### What the task requires
Check every line of the records below for the string "height" and copy the ones that have it.

### Exercise data

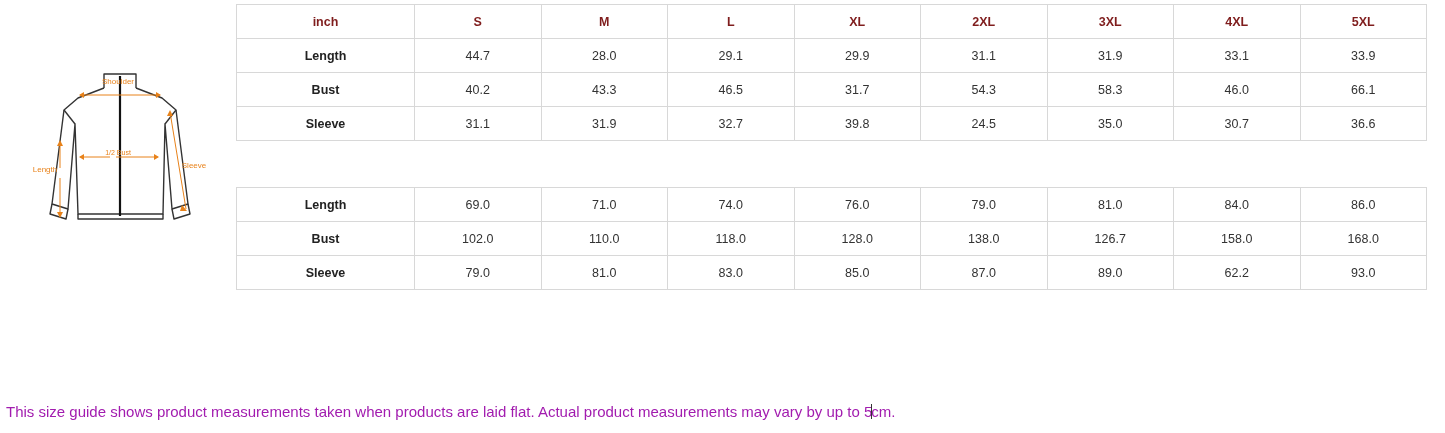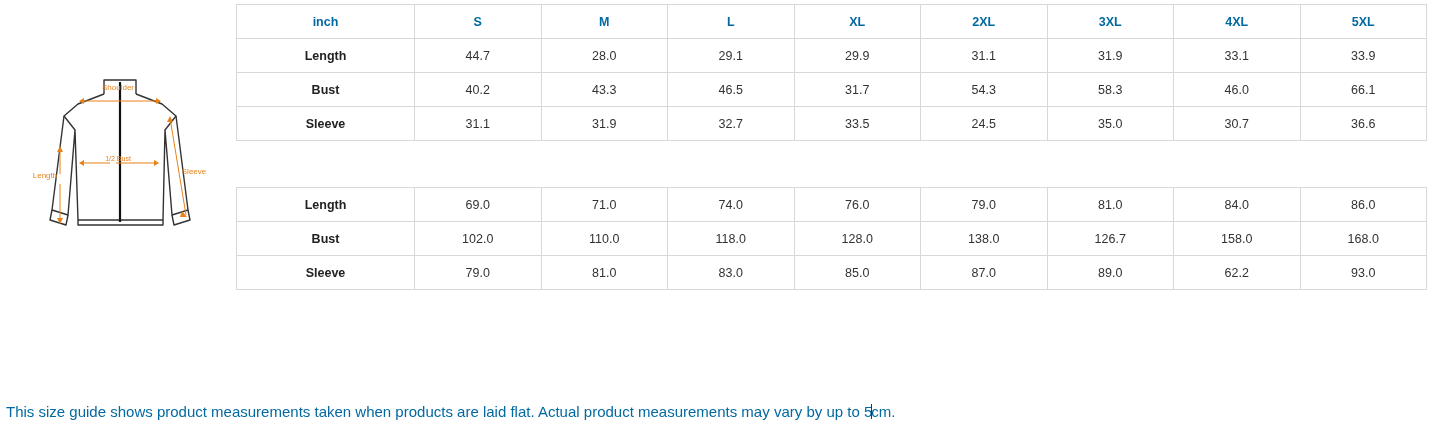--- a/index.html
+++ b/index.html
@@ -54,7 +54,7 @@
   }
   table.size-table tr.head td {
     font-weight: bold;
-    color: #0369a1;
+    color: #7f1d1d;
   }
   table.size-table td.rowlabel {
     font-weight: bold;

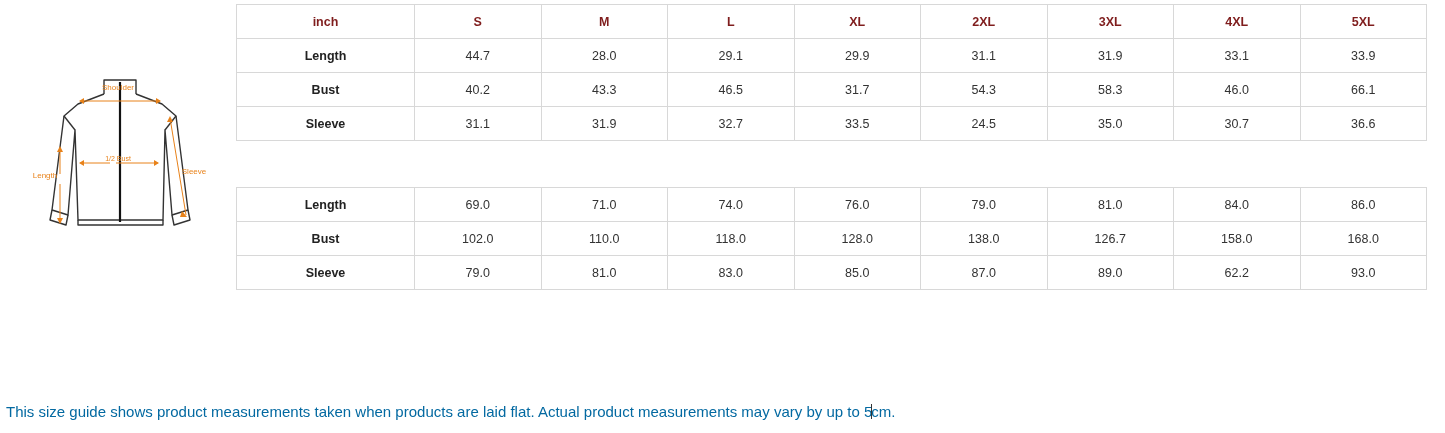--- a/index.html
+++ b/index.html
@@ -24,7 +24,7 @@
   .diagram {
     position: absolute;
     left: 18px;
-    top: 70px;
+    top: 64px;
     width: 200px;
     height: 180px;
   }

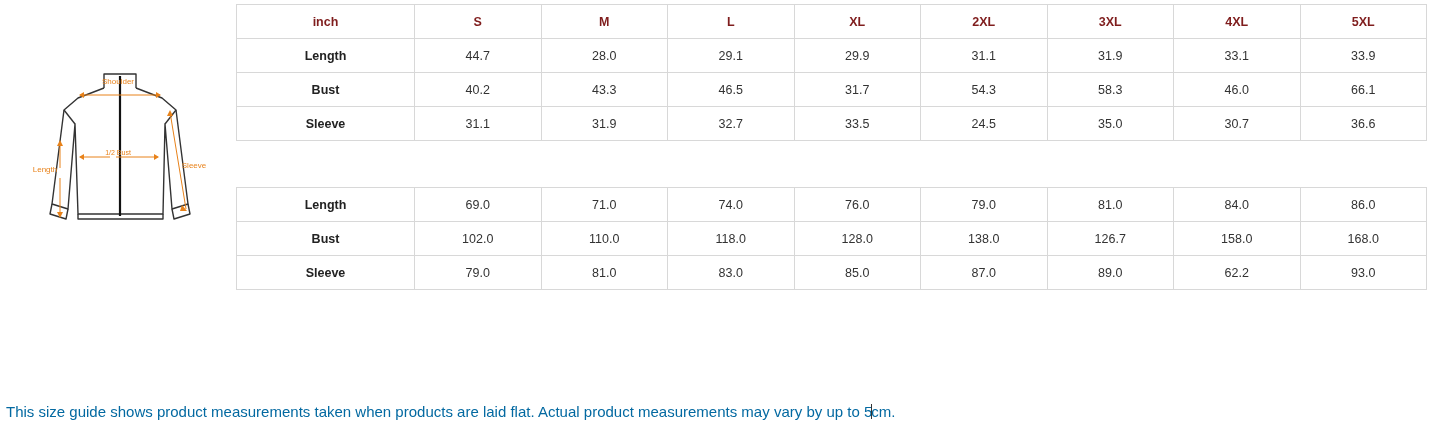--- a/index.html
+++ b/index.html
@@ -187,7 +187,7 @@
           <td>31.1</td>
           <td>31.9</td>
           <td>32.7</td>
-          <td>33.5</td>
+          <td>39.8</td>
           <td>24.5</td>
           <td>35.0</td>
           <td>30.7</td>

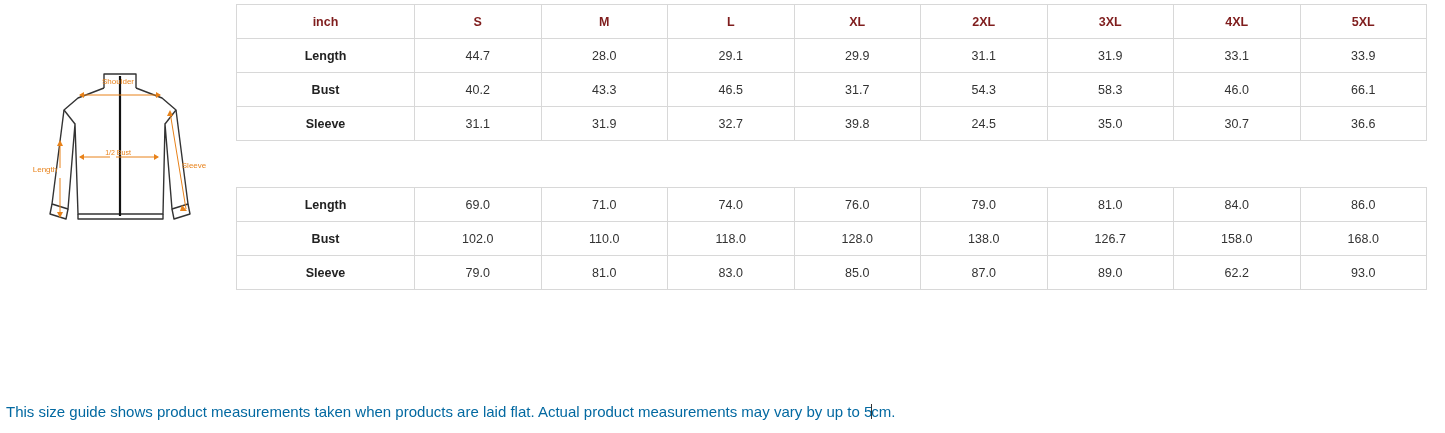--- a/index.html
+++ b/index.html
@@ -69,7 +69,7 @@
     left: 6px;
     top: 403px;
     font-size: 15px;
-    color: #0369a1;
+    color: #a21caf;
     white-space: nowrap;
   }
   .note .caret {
...
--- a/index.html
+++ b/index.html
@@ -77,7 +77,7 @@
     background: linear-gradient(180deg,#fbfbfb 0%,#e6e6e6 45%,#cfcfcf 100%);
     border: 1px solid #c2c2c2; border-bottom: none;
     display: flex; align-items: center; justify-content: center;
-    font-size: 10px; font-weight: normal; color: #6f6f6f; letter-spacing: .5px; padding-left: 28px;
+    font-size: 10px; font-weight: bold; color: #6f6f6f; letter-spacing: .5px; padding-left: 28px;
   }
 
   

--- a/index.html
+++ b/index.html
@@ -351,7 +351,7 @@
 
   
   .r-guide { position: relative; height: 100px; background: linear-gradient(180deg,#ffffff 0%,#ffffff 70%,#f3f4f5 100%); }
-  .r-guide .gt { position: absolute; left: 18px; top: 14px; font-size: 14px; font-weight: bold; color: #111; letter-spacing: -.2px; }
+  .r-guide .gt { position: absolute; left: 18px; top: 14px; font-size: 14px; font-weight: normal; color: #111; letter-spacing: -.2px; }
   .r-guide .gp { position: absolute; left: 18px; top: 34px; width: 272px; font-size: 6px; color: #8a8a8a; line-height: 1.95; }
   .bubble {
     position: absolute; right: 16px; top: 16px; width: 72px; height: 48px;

### Reply
     height: 180px;
   .r-guide { position: relative; height: 100px; background: linear-gradient(180deg,#ffffff 0%,#ffffff 70%,#f3f4f5 100%); }
   .r-guide .gp { position: absolute; left: 18px; top: 34px; width: 272px; font-size: 6px; color: #8a8a8a; line-height: 1.95; }
     position: absolute; right: 16px; top: 16px; width: 72px; height: 48px;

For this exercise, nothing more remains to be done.